Go to the line that contains "gap: 30px ->". Restate that line and each one after it exactly, through the end of the records, without pictures.

**Web document revisions**
[Start of section]

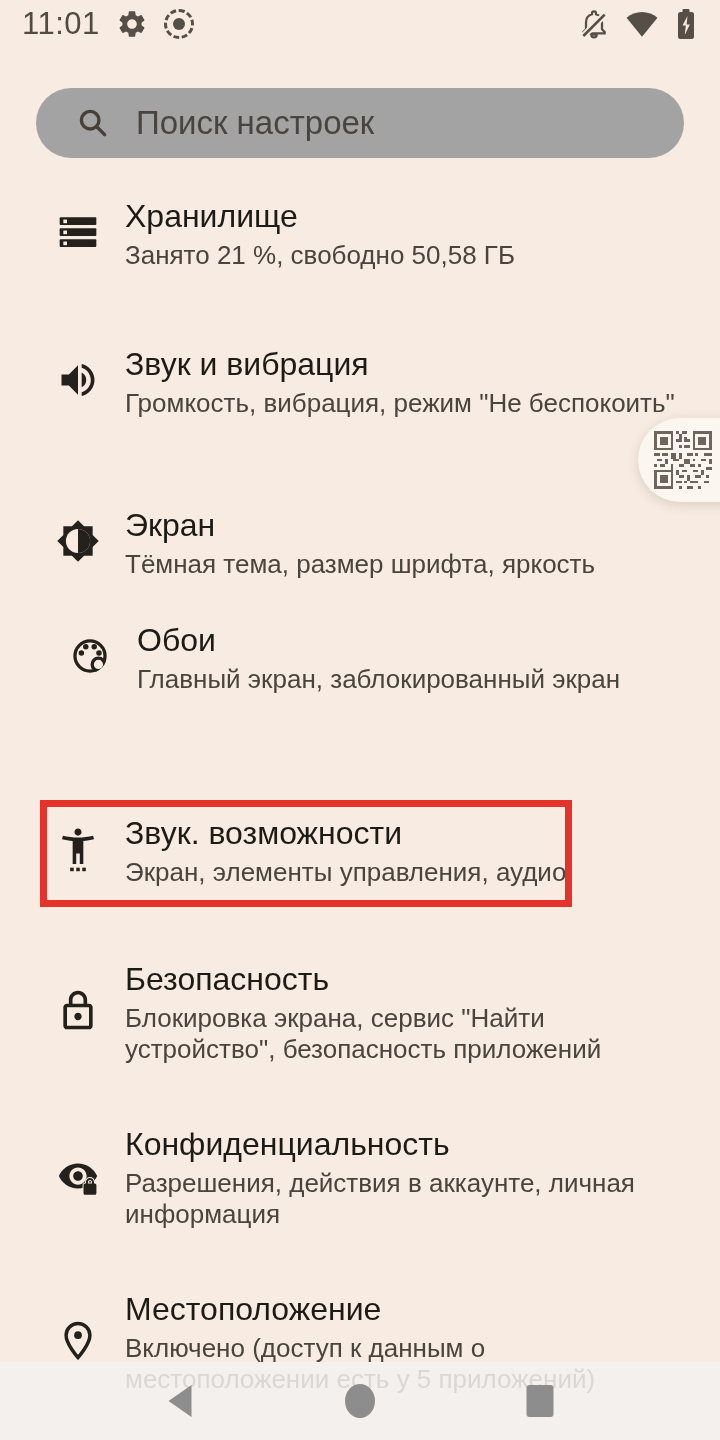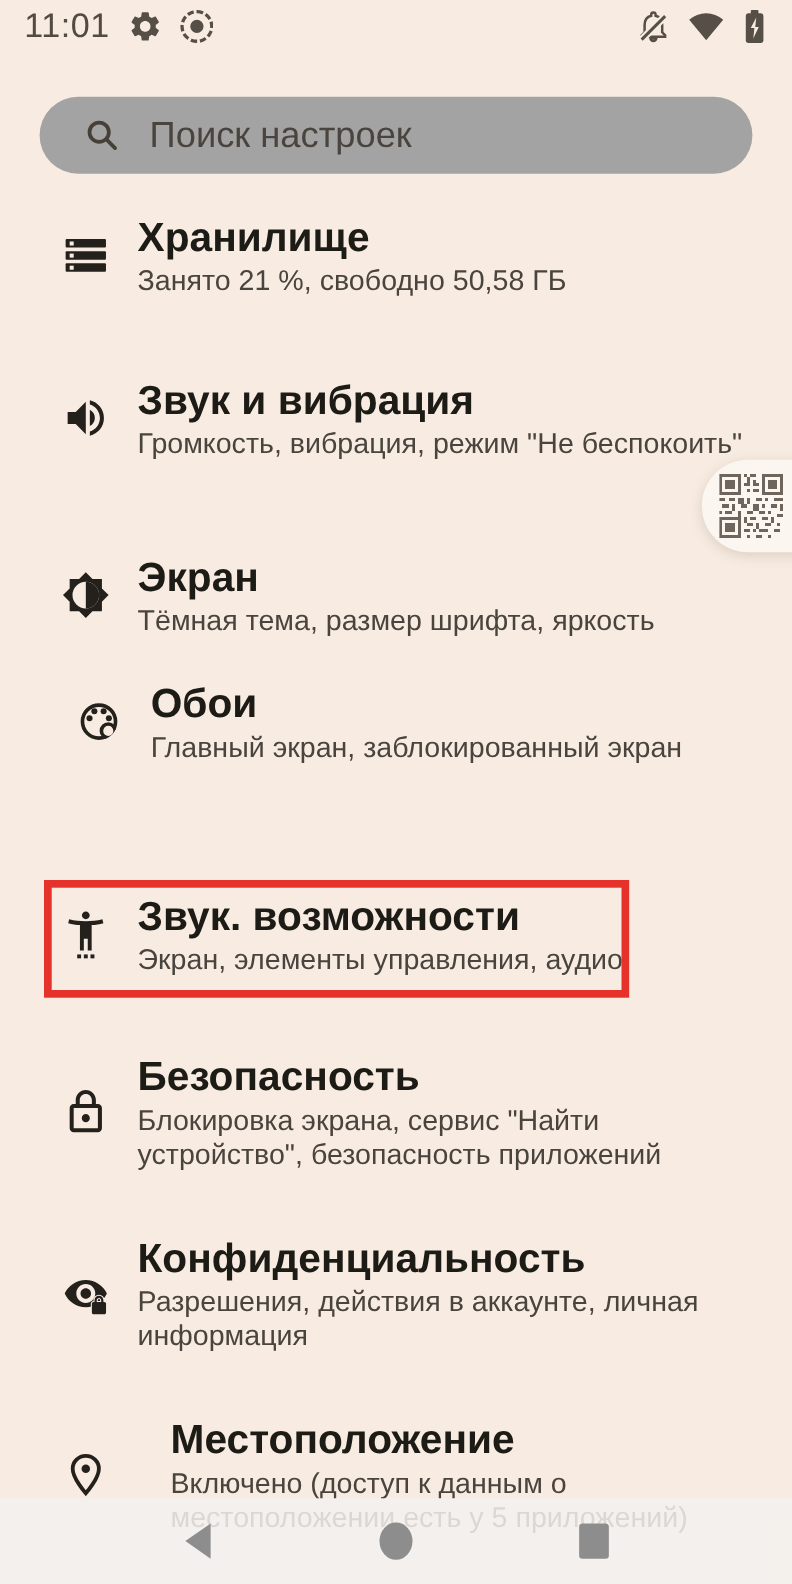"Хранилище" .title { font-size: 37px -> 32px; font-weight: bold -> none }
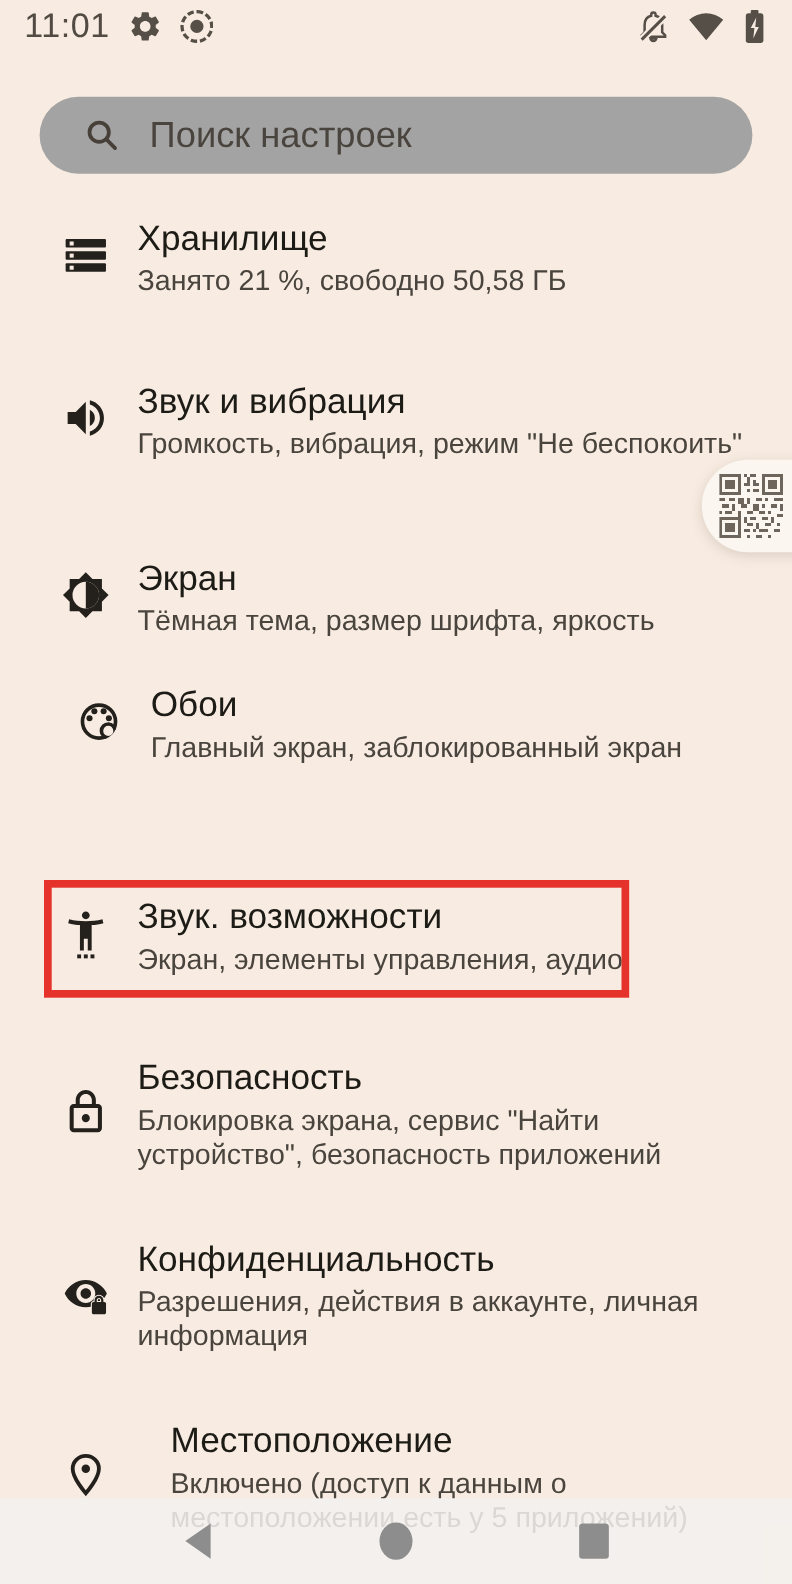"Местоположение" div.item { gap: 30px -> none }
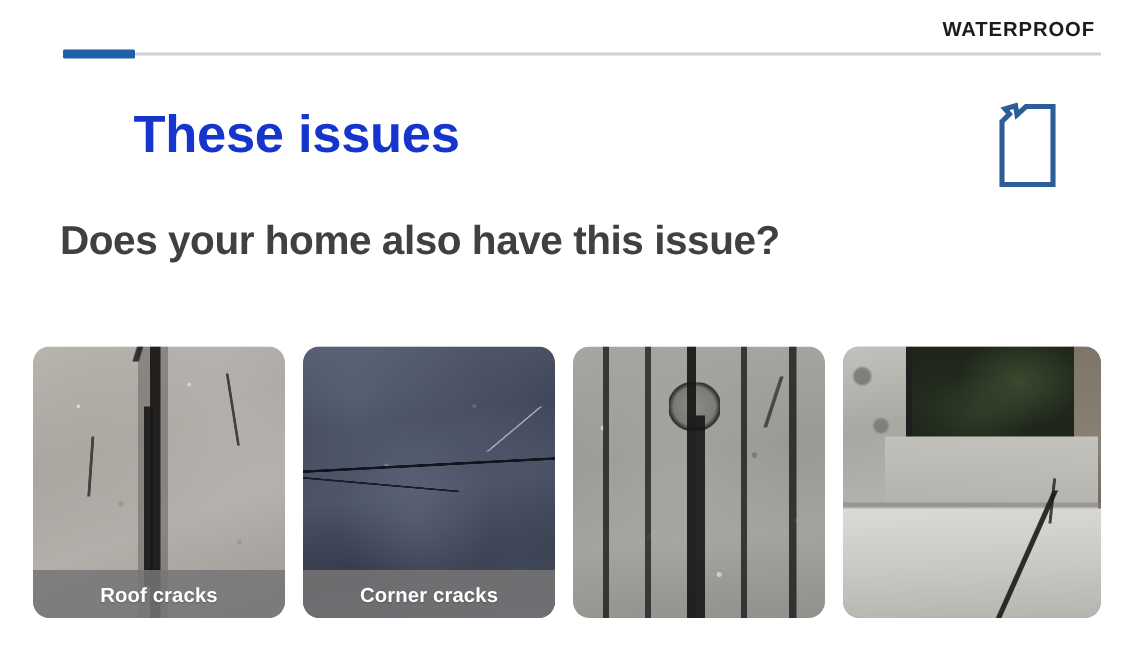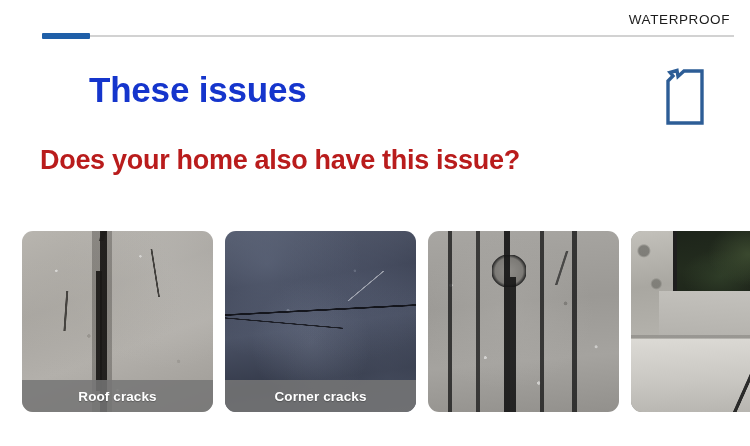"WATERPROOF" .header-label { font-weight: 400 -> 700 }
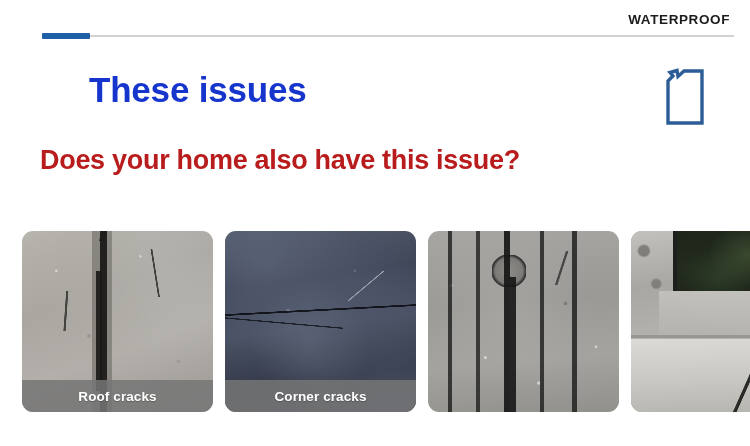"Does your home also have" .title-sub { color: #b91c1c -> #404040 }
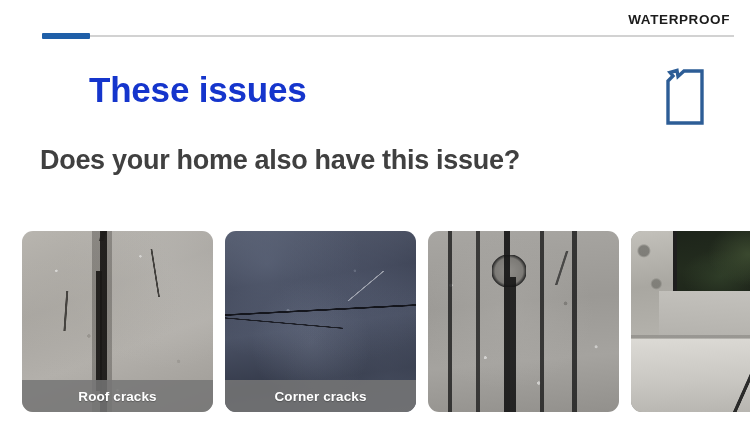"Roof cracks" .card { padding-left: 23px -> none }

[End of section]

**EXERCISE OUTPUT**
"Местоположение" div.item { gap: 30px -> none }
"WATERPROOF" .header-label { font-weight: 400 -> 700 }
"Does your home also have" .title-sub { color: #b91c1c -> #404040 }
"Roof cracks" .card { padding-left: 23px -> none }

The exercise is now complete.